The second module reconstructs the transnational communication between the selected national legislative fields, involving the legal experts, where the criticism of the liberal private property regime was taking place. It asks about successful collaboration and learning processes over time, also about discontinuities and cognitive dissonances. What were the central political and epistemological elements of the critique and how did they change over time? Maine is a central figure in this transnational circulation of ideas, and created an influential anthropological model of the native Indian ‘society of status’ in need of protection from the destabilizing encounter with modern liberal trade. He saw the transformation into a ‘society of contracts’ as an inevitable process, which was, however, accelerated and destructively enforced by colonial rule. His theoretical and practical work in the post-1857 colonial legislation and its reception constitutes the core of this second module. Indeed, in European legal scholarship on the modern property regime the legacy of Maine was paramount. In Italy his expertise was embraced in the context of an interaction between scholars and legislators that yielded positive results. The negotiations led to a corrective of private property legislation by enshrining alternative forms of communal property (Grossi 1981).
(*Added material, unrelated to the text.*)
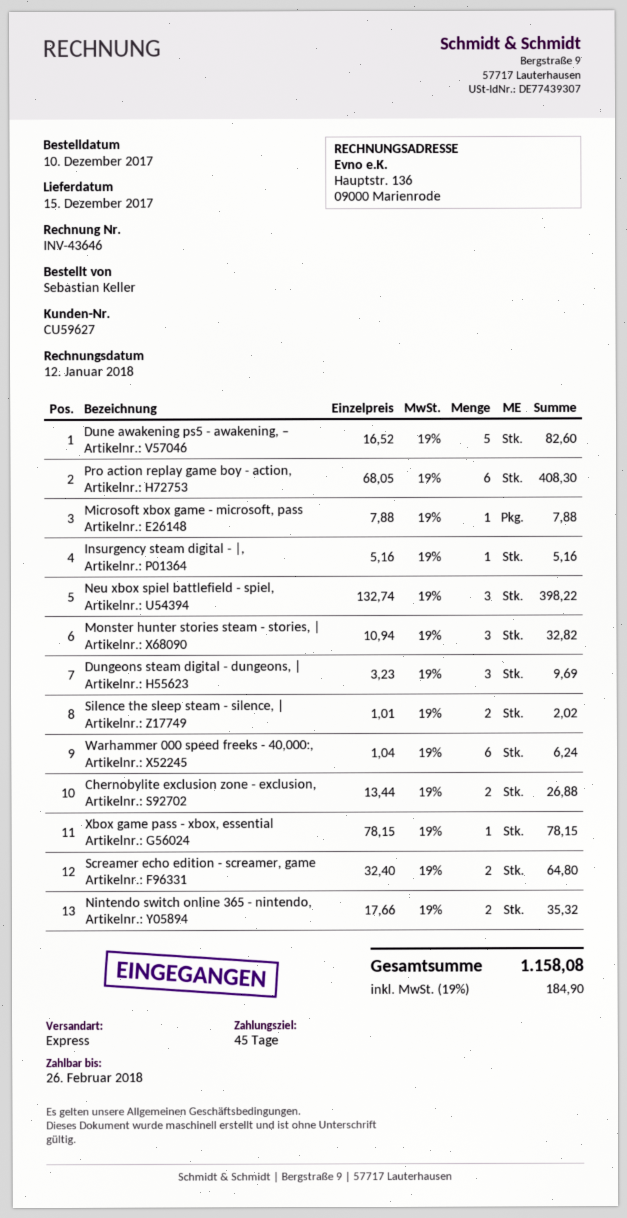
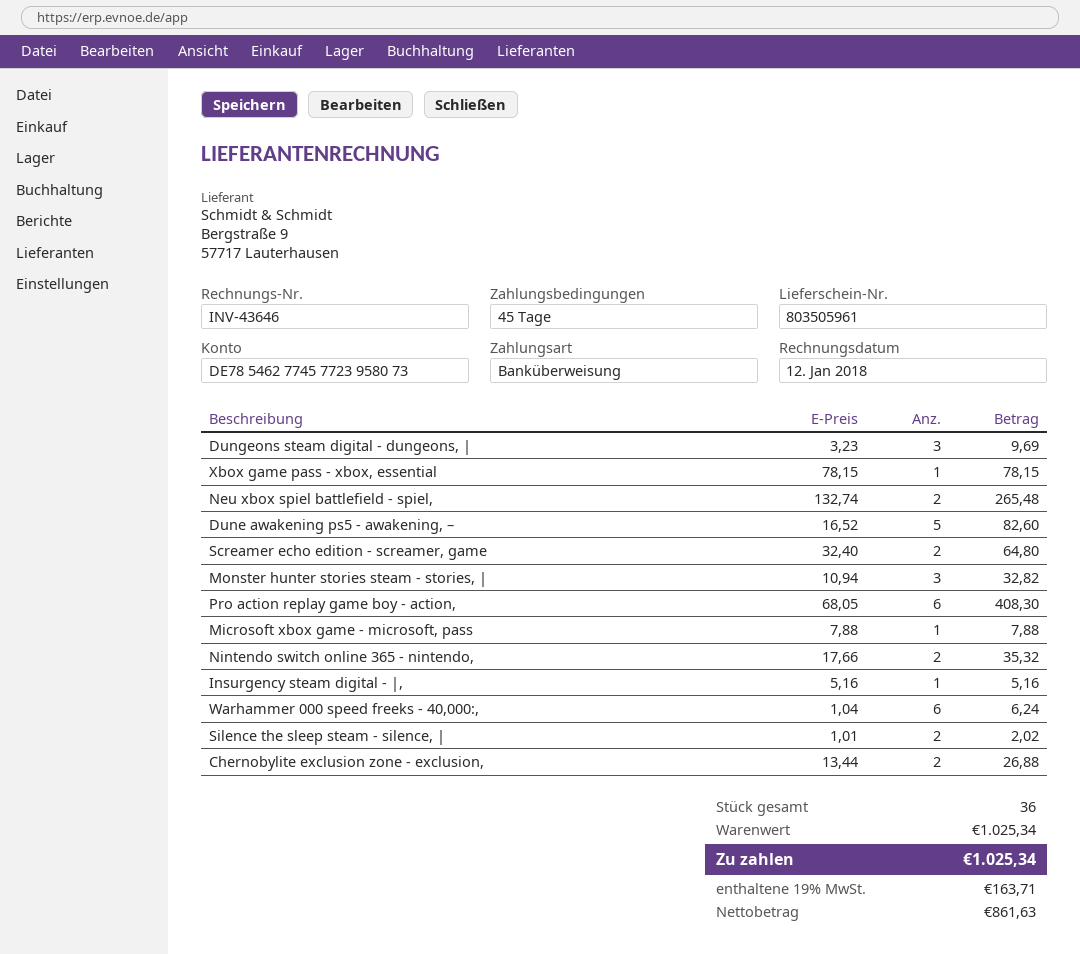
Neu xbox spiel battlefield - spiel,: 3 x 132.74 = 398.22 -> 2 x 132.74 = 265.48
tax: 19% = 184.90 -> 19% = 163.71
total: 1158.08 -> 1025.34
Which elements of the criticism of the liberal property regime, particularly those of Maine and Ehrlich, were transported into the 20th and 21th century? The global dimension of the adaptation of this legacy constitutes the third module of the project, which leads to the more recent (re)discovery of Ehrlich in legal sociology and the post-colonial anthropology of the state, (Hertogh, M. L. M., 2009) while diagnosing the ‘forgetting’ of Maine. The module analyzes the commonalities in the scholarly and political vision of the two scholars, while stressing their indebtedness to a century-long critical, comparative ethnographic and historical expertise. Like Maine, Ehrlich too was profoundly critical of the effectiveness of the state legislation (Ehrlich 1967). Both of them regarded their respective administrations as epistemologically unfit to see the legal configuration of the society. But while Maine’s theoretical focus lay on the historical changes of property regimes, in Ehrlich’s sociology of law this receded to the background of his ‘living law’ guiding both urban and rural societies, aside the state. The module argues that it was this rootedness into a century-long critical legal tradition that made Ehrlich’s theory inspire conceptualizations of present legal pluralism both in the urban sphere of global trade, and in the post-colonial village communities of the Global South (Teubner, 1997; Zenker and Hoehne 2018).